Il gruppo ferroviario statale francese Sncf ha avviato un processo esplorativo per la cessione di una partecipazione di minoranza in Rail Logistics Europe (Rle), la divisione dedicata al trasporto merci su rotaia e ai servizi logistici integrati. Secondo quanto riportato da Bloomberg, Lazard è stata incaricata come advisor finanziario per strutturare l'operazione e sondare l'interesse del mercato. La valorizzazione complessiva di Rle sarebbe nell'ordine di circa 800 milioni di euro, ma né la percentuale della quota da cedere, né il corrispettivo definitivo sono stati comunicati ufficialmente. Circolano già le indiscrezioni sui soggetti interessati, tra cui appaiono le compagnie marittime Cma Cgm e Maersk e il colosso della logistica Dsv, ma nessuno dei tre ha rilasciato dichiarazioni ufficiali in merito, né Sncf ha confermato l'identità degli interessati.
L'operazione rientra nella profonda riorganizzazione del comparto merci di Sncf, avviata come conseguenza di un'indagine approfondita della Commissione Europea sugli aiuti di Stato ricevuti da Fret Sncf tra il 2007 e il 2019, pari a 5,3 miliardi di euro. L'accordo raggiunto con Bruxelles prevede la liquidazione di Fret Sncf e la sua sostituzione con nuove entità, denominate Hexafret (trasporto merci) e Technis (manutenzione), con trasferimento di una parte delle attività a operatori concorrenti per garantire discontinuità economica e condizioni di mercato più equilibrate. Il piano implica la cessione di alcune linee, una riduzione del perimetro d'attività pari a circa il 30% del traffico e un calo del personale nell'ordine del 10%.

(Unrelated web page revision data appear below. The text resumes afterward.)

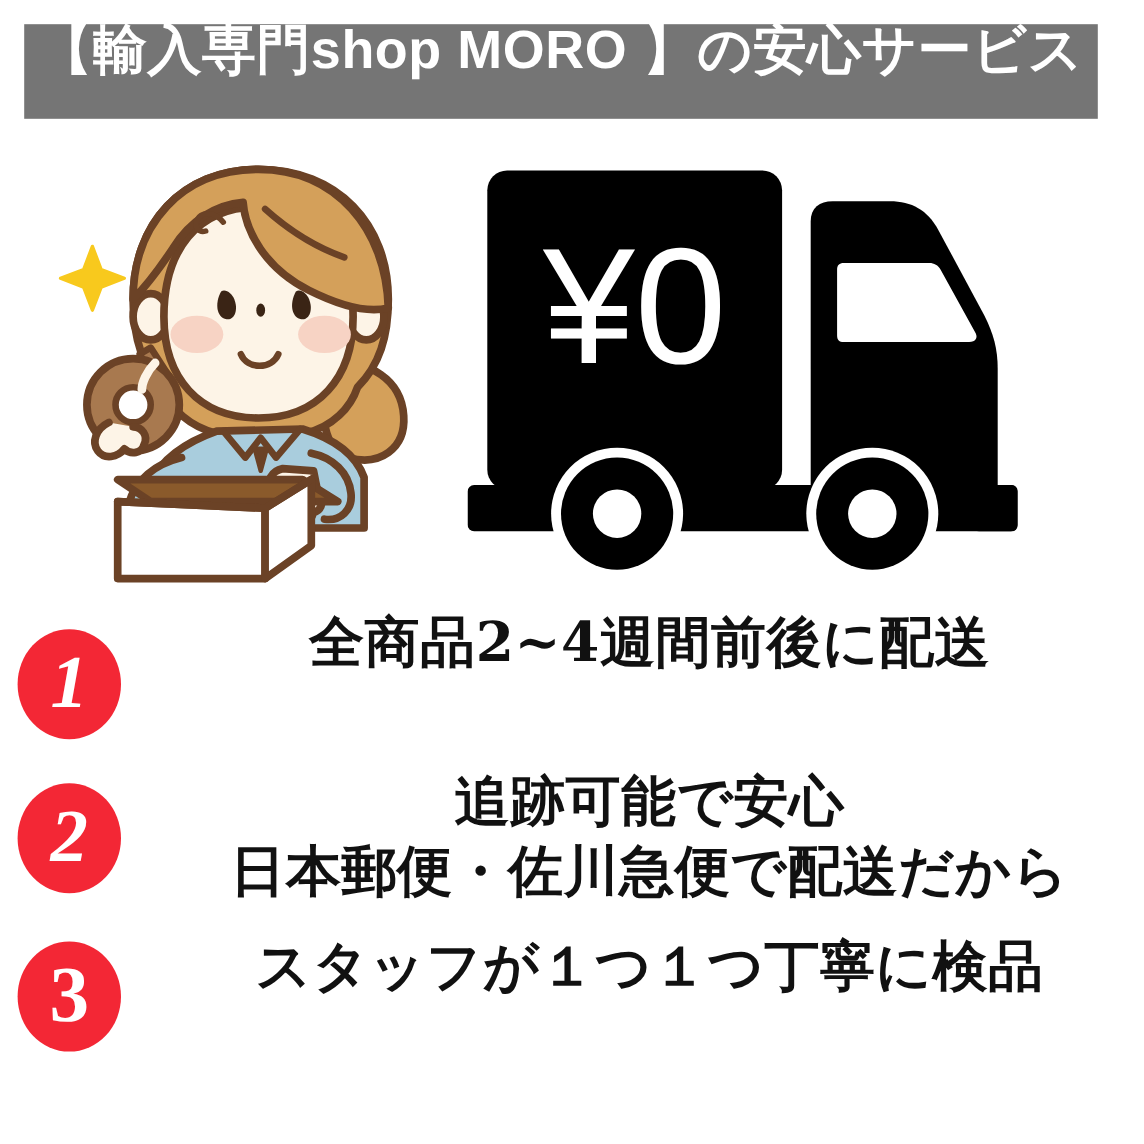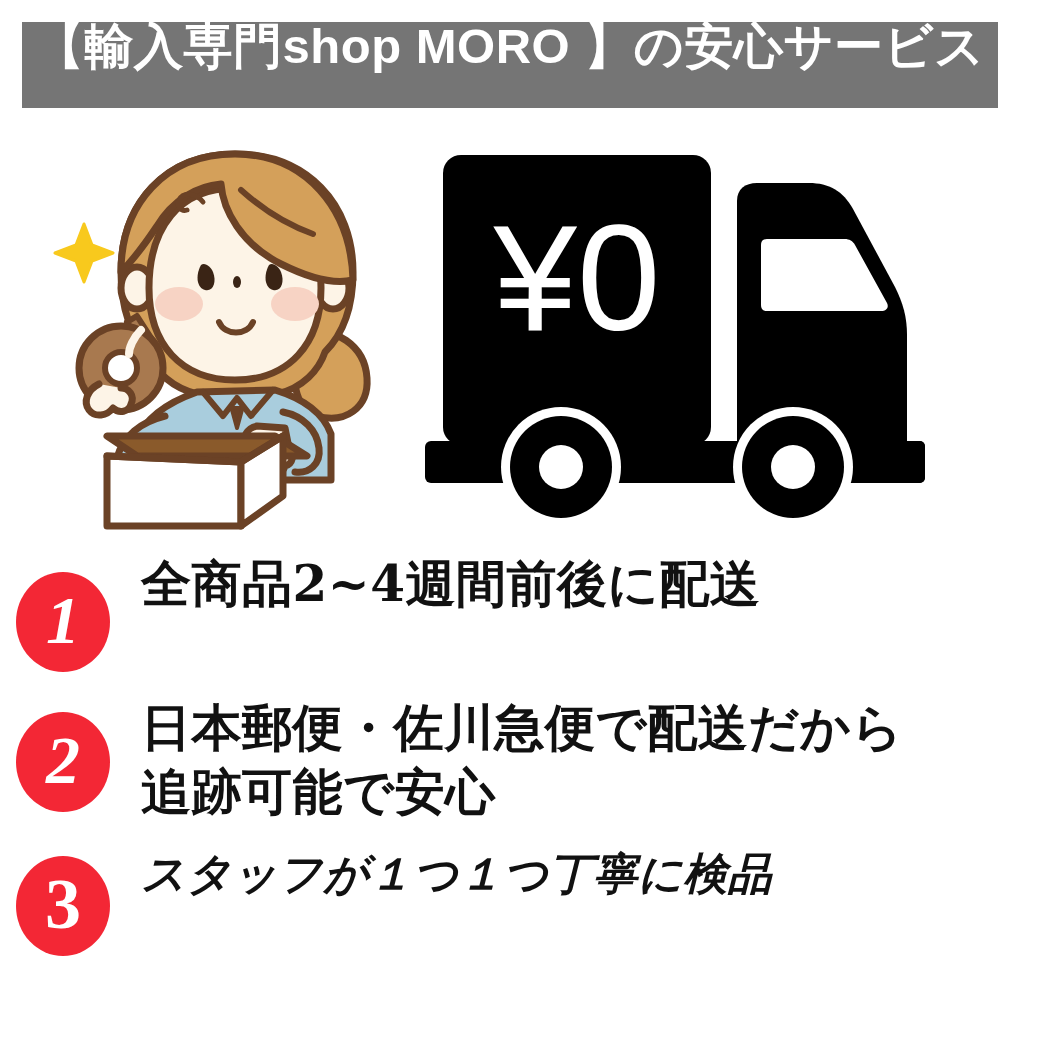--- a/index.html
+++ b/index.html
@@ -122,6 +122,7 @@
     color: #111111;
     font-family: "DejaVu Serif", "Liberation Serif", serif;
     font-weight: bold;
+    text-align: center;
   }
   .item-line {
     font-size: 50px;

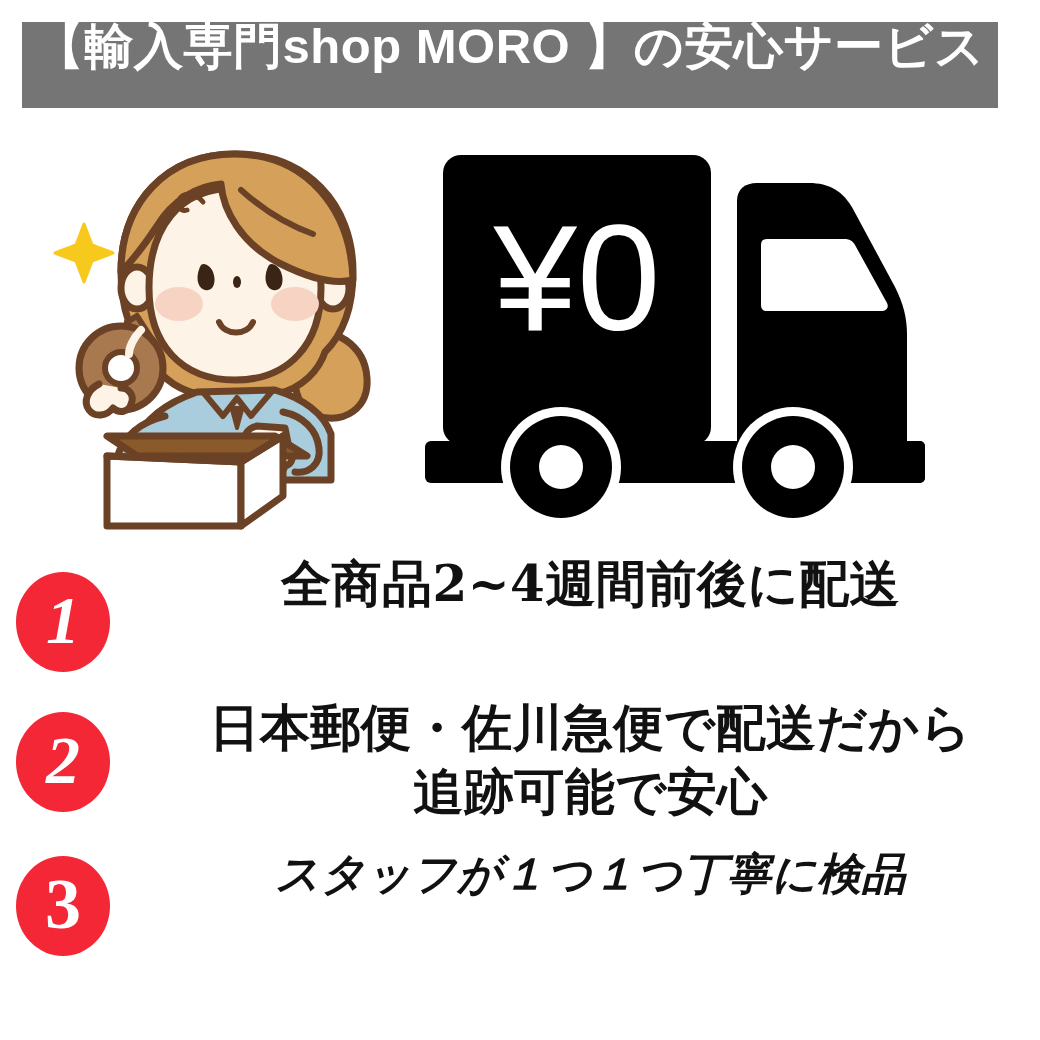--- a/index.html
+++ b/index.html
@@ -270,8 +270,8 @@
       <div class="num-text">2</div>
     </div>
     <div class="item-lines">
+      <div class="item-line item-line-2">追跡可能で安心</div>
       <div class="item-line item-line-1">日本郵便・佐川急便で配送だから</div>
-      <div class="item-line item-line-2">追跡可能で安心</div>
     </div>
   </div>
 

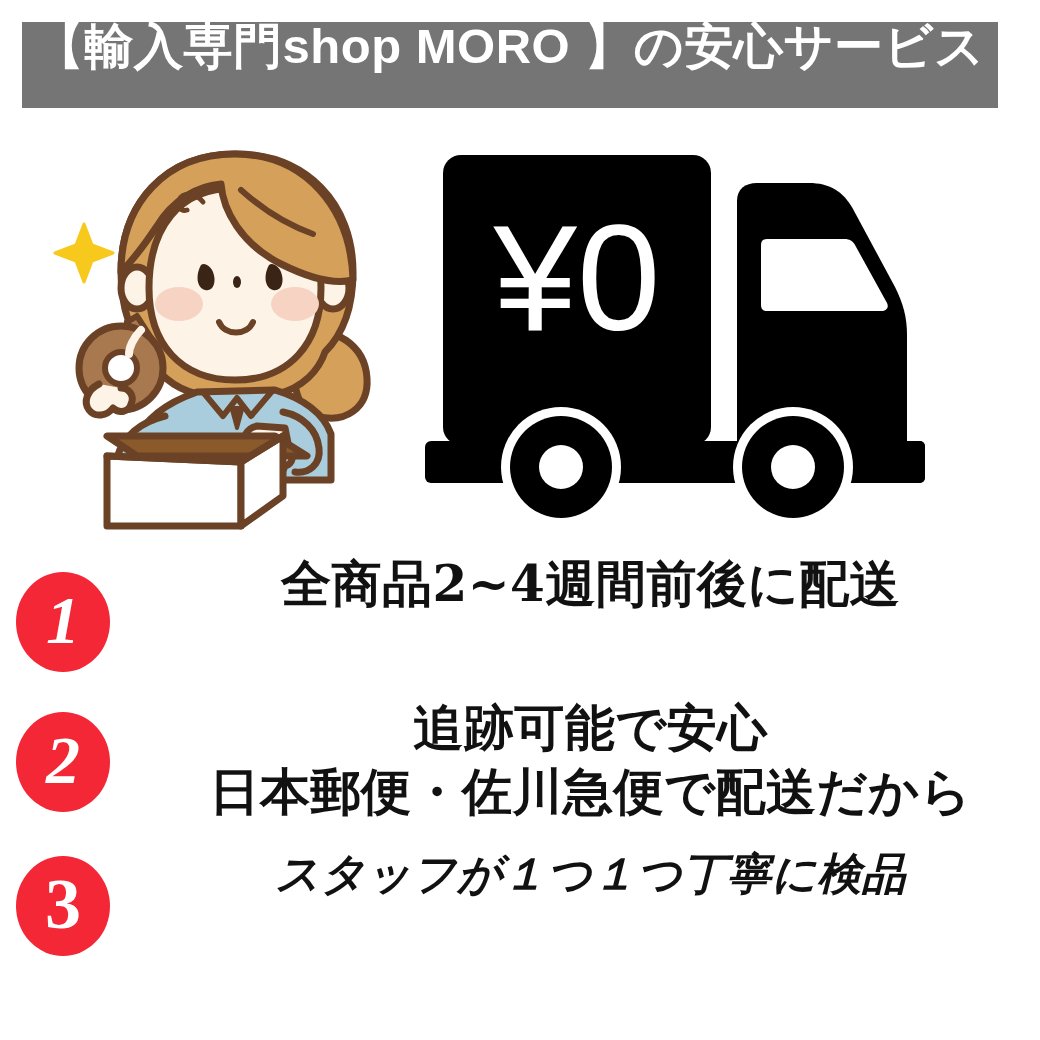--- a/index.html
+++ b/index.html
@@ -131,7 +131,7 @@
     white-space: nowrap;
   }
   .item-1 .item-line-2 { padding-left: 26px; }
-  .item-3 .item-line { font-size: 44px; font-style: italic; }
+  .item-3 .item-line { font-size: 50px; }
 
   .badge-1 { margin-top: 20px; }
   .badge-2 { margin-top: 16px; }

Rail Logistics Europe è il contenitore delle attività merci del gruppo Sncf in questa fase di riorganizzazione, che comprende Fret Sncf e altre divisioni di logistica ferroviaria e intermodale del gruppo francese. L'ingresso di un socio privato nel capitale di Rle permetterebbe di reperire risorse esterne senza cedere il controllo e ancorare la divisione a flussi di traffico internazionali e strutturalmente stabili, riducendo la dipendenza dal solo mercato interno francese. Inoltre, un governo misto pubblico-privato potrebbe rafforzare la credibilità del percorso di ristrutturazione agli occhi della Commissione Europea, a condizione che la nuova struttura non replichi, sotto altra forma, i meccanismi di copertura delle perdite che hanno originato il procedimento sugli aiuti di Stato.
Restano però aperte diverse questioni. La prima riguarda la quota da cedere e finora c’è solo l’ipotesi, non confermata, del 49%, percentuale che offrirebbe al socio privato una posizione di quasi parità senza conferirgli il controllo. Il secondo nodo da sciogliere riguarda il governo: anche con una quota di minoranza, l'architettura dei patti parasociali, l'attribuzione di diritti di veto e la composizione del Consiglio di amministrazione determineranno la reale capacità del nuovo socio di indirizzare la strategia di Rle. C’è infine l'impatto competitivo, perché l'ingresso di una grande compagnia marittima o logistica nel capitale di un operatore ferroviario nazionale potrebbe sollevare interrogativi sulla neutralità d'accesso alla rete e sulla posizione degli altri vettori ferroviari e intermodali attivi sui medesimi corridoi.